Klinger se desplomó en su sillón, con la cabeza colgando hacia un lado. El ministro del Interior, Klein, y el director general de policía le cogieron por los sobacos y se lo llevaron fuera de la habitación.

—Sus palabras han sido un poco confusas — dijo el ministro de Investigación, Gerner—, Pero tiene razón. Es una tarea superior a nuestras fuerzas.

El general estaba ordenando sus mapas y planos urbanos.
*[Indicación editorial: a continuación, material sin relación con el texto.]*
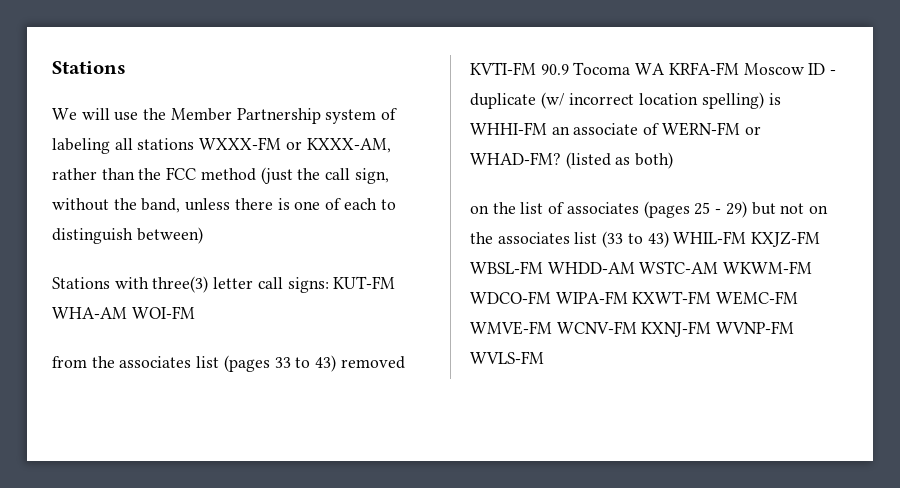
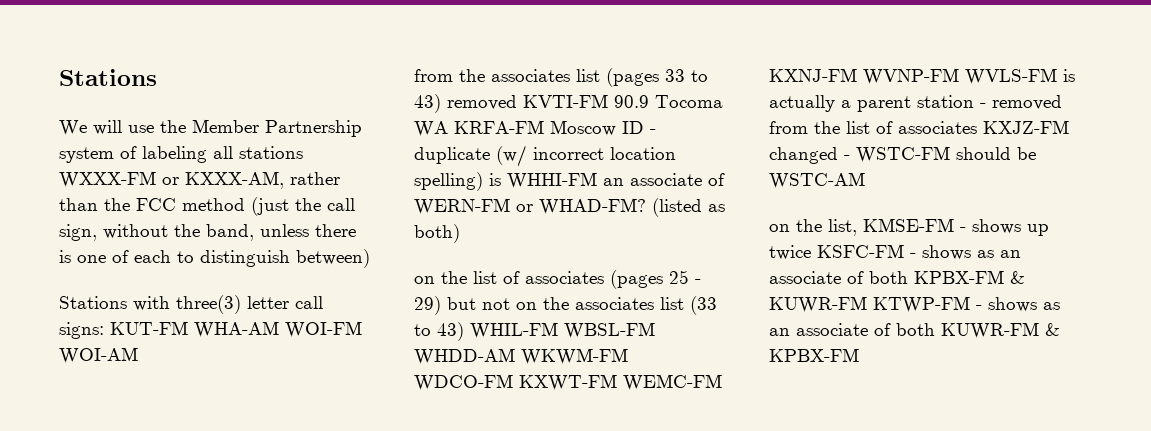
(195, 312) none -> [59,347,138,364] WOI-AM
[751,231,821,247] KXJZ-FM -> (558, 330) none
[639,261,719,274] WSTC-AM -> (515, 356) none
[555,291,628,304] WIPA-FM -> (513, 382) none
[470,321,637,335] WMVE-FM WCNV-FM -> (722, 382) none
(544, 357) none -> [1063,69,1075,82] [769,95,1062,112] [769,120,1069,134] [769,146,1036,164] [769,172,865,189] [769,218,1049,236] [769,244,1021,260] [769,270,1025,284] [769,296,1060,313] [769,322,1060,339] [769,348,859,362] is actually a parent station - removed from the list of associates KXJZ-FM changed - WSTC-FM should be WSTC-AM // on the list, KMSE-FM - shows up twice KSFC-FM - shows as an associate of both KPBX-FM & KUWR-FM KTWP-FM - shows as an associate of both KUWR-FM & KPBX-FM

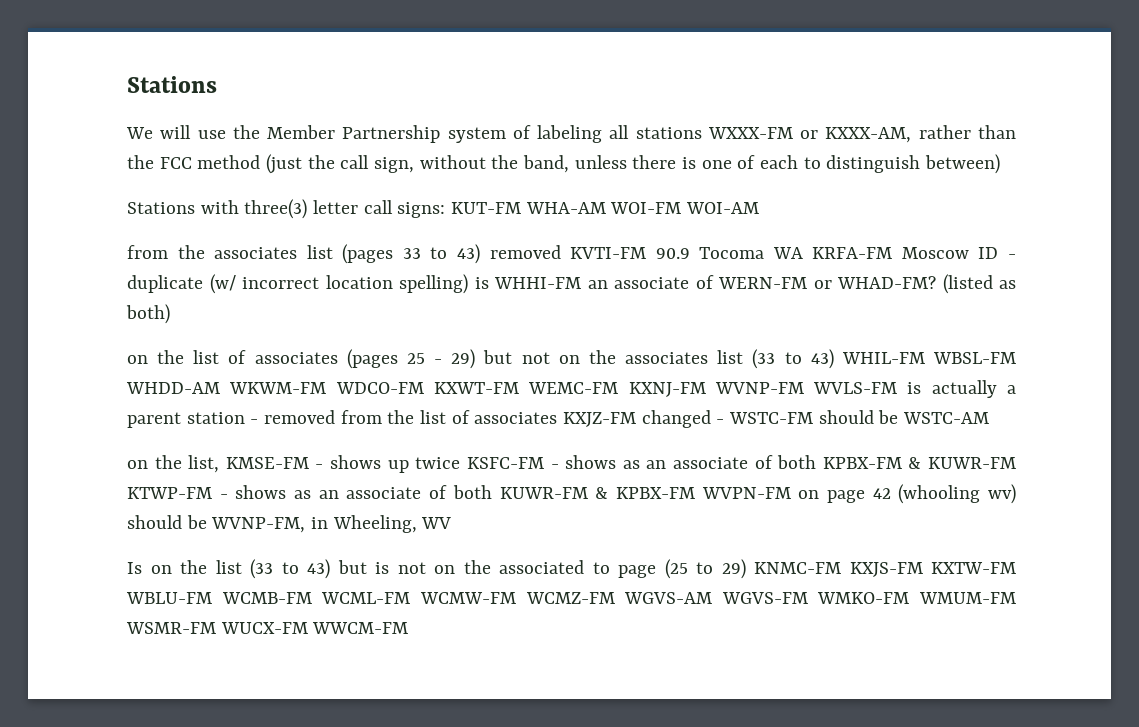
(859, 355) none -> [701,484,1016,504] [127,515,452,533] [127,559,1016,579] [126,592,1016,604] [126,622,409,634] WVPN-FM on page 42 (whooling wv) should be WVNP-FM, in Wheeling, WV // Is on the list (33 to 43) but is not on the associated to page (25 to 29) KNMC-FM KXJS-FM KXTW-FM WBLU-FM WCMB-FM WCML-FM WCMW-FM WCMZ-FM WGVS-AM WGVS-FM WMKO-FM WMUM-FM WSMR-FM WUCX-FM WWCM-FM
—Ciento cuarenta y dos mil habitantes en una zona de aproximadamente siete mil hectáreas. En el sur ya se han evacuado entre veinte y treinta mil. Es imposible una evacuación rápida por los medios convencionales. Puntos de reunión en las carreteras de salida, vehículos para transportar a la gente... como máximo lograremos sacar de la ciudad a mil quinientas personas por minuto.

—¿Qué propone usted? —preguntó el canciller.
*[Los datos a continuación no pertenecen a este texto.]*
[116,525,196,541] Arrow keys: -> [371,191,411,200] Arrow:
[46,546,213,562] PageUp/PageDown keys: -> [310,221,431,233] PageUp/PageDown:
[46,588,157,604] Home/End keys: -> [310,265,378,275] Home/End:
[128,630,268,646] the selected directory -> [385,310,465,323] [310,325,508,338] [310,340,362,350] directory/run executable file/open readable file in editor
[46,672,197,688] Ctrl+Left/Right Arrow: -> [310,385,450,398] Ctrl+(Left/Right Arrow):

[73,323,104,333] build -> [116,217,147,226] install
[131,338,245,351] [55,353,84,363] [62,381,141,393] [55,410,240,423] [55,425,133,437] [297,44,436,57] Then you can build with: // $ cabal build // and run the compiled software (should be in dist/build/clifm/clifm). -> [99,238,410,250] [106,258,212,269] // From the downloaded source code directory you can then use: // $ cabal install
—Sálvese quien pueda —el general esbozó una tenue sonrisa—. Hacer salir a todos los habitantes a pie de la ciudad, en dirección al este y el oeste.
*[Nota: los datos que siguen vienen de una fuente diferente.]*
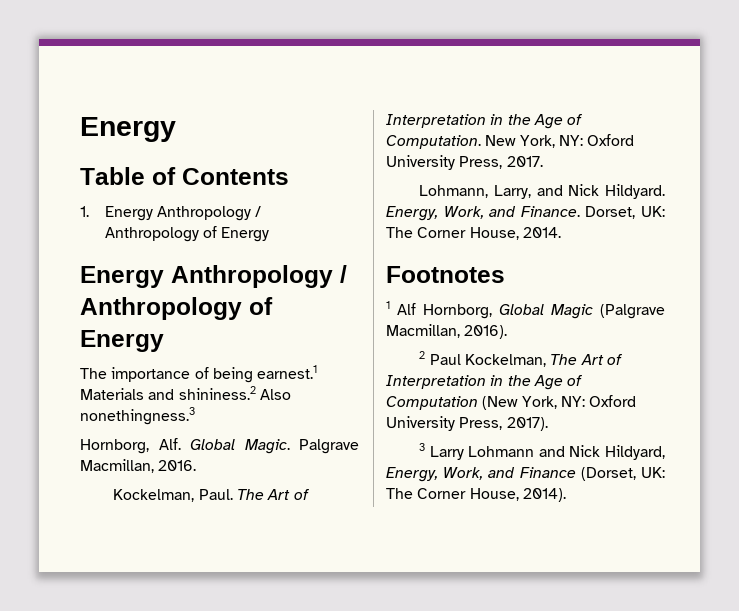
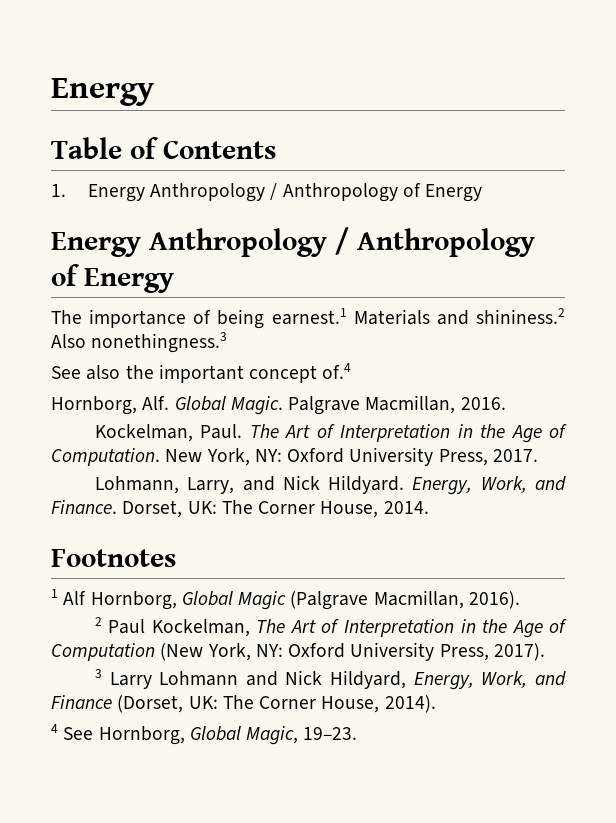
(195, 416) none -> [51,363,352,383] // See also the important concept of.4
(566, 495) none -> [51,724,358,745] // 4 See Hornborg, Global Magic, 19–23.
—¿Y los viejos, los enfermos y los niños de corta edad?

—En vehículos —dijo el general—. Mientras podamos. Luego... —Se encogió de hombros.

El ministro de Defensa, Kruger, que acababa de comunicar al alto mando de la NATO que la República Federal se disponía a abrir sus fronteras a la RDA, exclamó:

—Tal vez sea posible hacer eso en Darmstadt. ¿Pero en Frankfurt? ¿Ha observado alguna vez la salida de cincuenta o sesenta mil personas al finalizar un partido de fútbol? En Frankfurt tendríamos setecientas mil personas en marcha, o incluso más. Setecientos mil seres humanos aterrorizados por las calles. Setecientas mil personas sin saber hacia dónde huir...

—En una palabra, el pánico —dijo el canciller.

El ministro de Defensa asintió.

—El pánico y el embotellamiento total. Grenzheim multiplicado por mil.

Se oyó la voz de Andree:

—No tenemos otra opción. La evacuación ofrece al menos una posibilidad de salvación.

—¿Todos de acuerdo? —preguntó el canciller—. ¿Evacuación?

Los hombres asintieron.

—Ahora a dos voces, por favor —dijo Andree.

Sólo el canciller comprendió la frase que ambos solían emplear para comunicarse que deseaban hablar en privado. Se dirigió a la habitación vecina, donde un joven estaba trabajando junto a una antigua máquina calculadora. El canciller se preguntó qué debía estar calculando: ¿el número de muertos, de heridos, la velocidad del viento, los kilómetros? Esperó que sonara el teléfono y descolgó.

—La nube radiactiva llegará a Frankfurt dentro de tres o cuatro horas — dijo Andree —. Traslade la Central de operaciones a Bonn.

—Enviaré a Klein y Gerner hacia allí.

—Váyase con ellos — dijo Andree —. Tal vez queden incluso menos de tres horas. Puede levantarse el viento...

—He dicho que enviaré a Klein y Gerner...

—Es tan testarudo como Born, él también ha preferido...

—¿Ha preferido qué?

El ruido del helicóptero ahogó la voz de Andree durante unos segundos.

—Ya sabe que ha decidido imitar al capitán que no abandona la nave. Respeto su decisión, pero las cosas no hubieran cambiado aunque se hubiera dejado rescatar hace un par de horas. En su caso aún tiene una cierta explicación, aunque no le acabo de comprender. Tiene remordimientos, seguramente cree que una acción oportuna por su parte hubiera podido evitar el accidente. Pero su posición es muy distinta, canciller. Usted es el jefe del Gobierno. Es responsable del bienestar de la nación...

—¿... y pretende que suba a un helicóptero y me ponga a salvo, mientras la población sucumbe? No, Eckart, en realidad no ha entendido nada, no ha entendido a Born y tampoco me comprende a mí. De todos modos, no le dé demasiadas vueltas. Regrese hacia aquí, le necesitamos.

Cuando regresó a la Central de operaciones, el asiento del director general de policía estaba vacío.

— Retortijones —dijo su compañero de partido Grolmann con una sonrisa burlona.

—Klein y Gerner saldrán hacia Bonn y organizarán una central de relevo. Los demás están en libertad de seguir el ejemplo del director general de policía y marcharse ahora que aún están a tiempo de hacerlo.

El ministro del Interior, Klein, y el ministro de Investigación, Gerner, salieron de la sala. Los demás no se movieron. El canciller les agradeció su actitud con una inclinación de cabeza.